めろめろ

とまったままのまま(09年6月25日) 2011.1.15ひさしぶりのぶり

現実との相違

2006年10月23日 | 紅色
 ちっちゃい時の、情報源は主として絵本、なのである。
 つまり、絵本を通じて自然や世界を知ることになる。そういうわけで、さまざまな問題点が生じることになる。
 そりゃー、絵本のなかでは動物園は夢のような世界、ピンク色のゾウは笑い、ヘビはとぐろを巻いて踊り、ライオンは二足歩行、キリンの長い首を猿がスルスルーなんていって登るわけであり、オマケに掃除係のおにーさんなんかは超ハンサムー! なわけだ。
 絵本でそうなんだから、さぞかしホンモノの動物園は現代におけるヘヴンあるいは桃源郷なのではあるまいか!? と、ここで弱き儚い紅顔の美少年は不覚にもそう確信しちまうわけである。
 とまあ、そんなわけで、である。勇み足でもっていざ動物園に向かう。

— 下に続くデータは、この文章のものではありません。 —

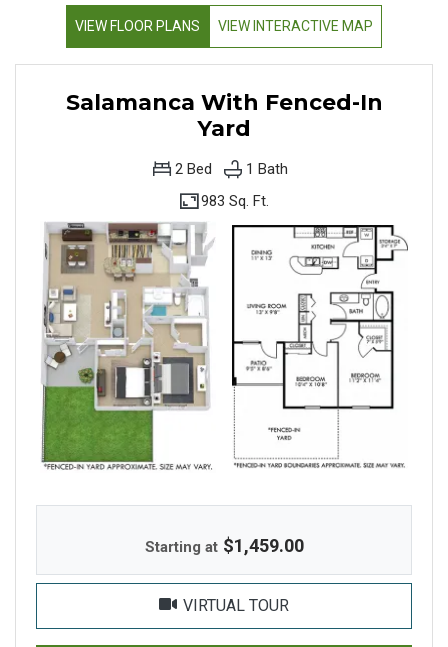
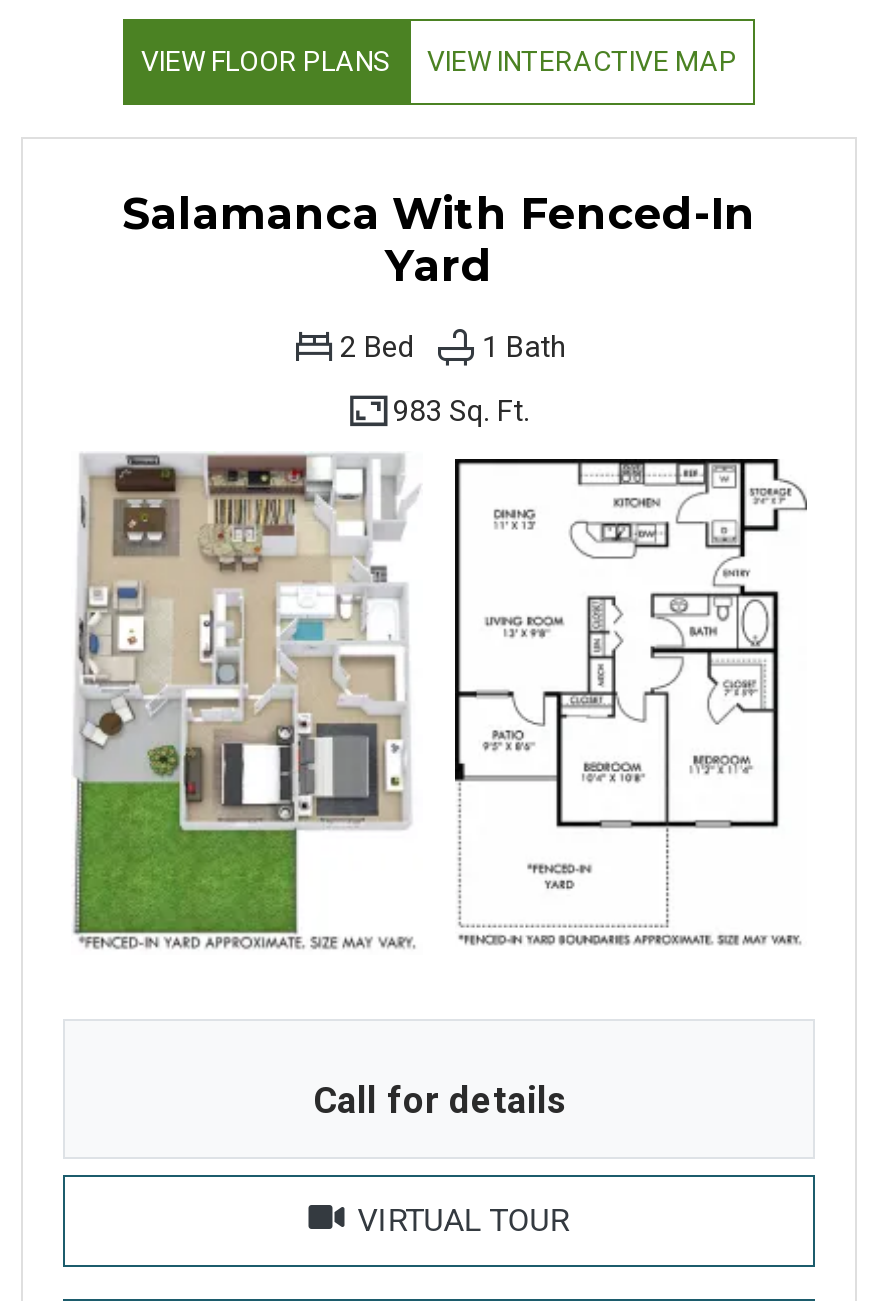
- Starting at $1,459.00
+ Call for details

入場したか弱き少年を待ち受けているのは絵本での華麗なる動物たち…ではない。
 猿は無法地帯と化したサル山で騒ぐ騒ぐ、キリンは紫色の舌を巧みに操り草を食み、ゾウは本日非公開、カバに至ってはウンコを飛ばす飛ばす。
 動物園から帰ってきた子どもが
 「カバはこうやってねえ、ウンコをねえ」
 なんて言って実演しないとも限らないではないか。
 とにかくギャップが激しいのである。絵本でピンク色のゾウを見て育った少年が岩に毛が生えたみたいなホンモノを見ると、これは少なくとも何らかのショックを与えるであろう。
 まさに人生が変わる…わけである。ここで確実に子どもは生き物世界をクールな目で眺めるようになる。
 生きるとはまさにこういう行為の繰り返しであるのだ…と、幼稚園児は思う。

 絵本とは実に開かれた世界なわけである。ムリヤリだけども結論にしてしまうわけである。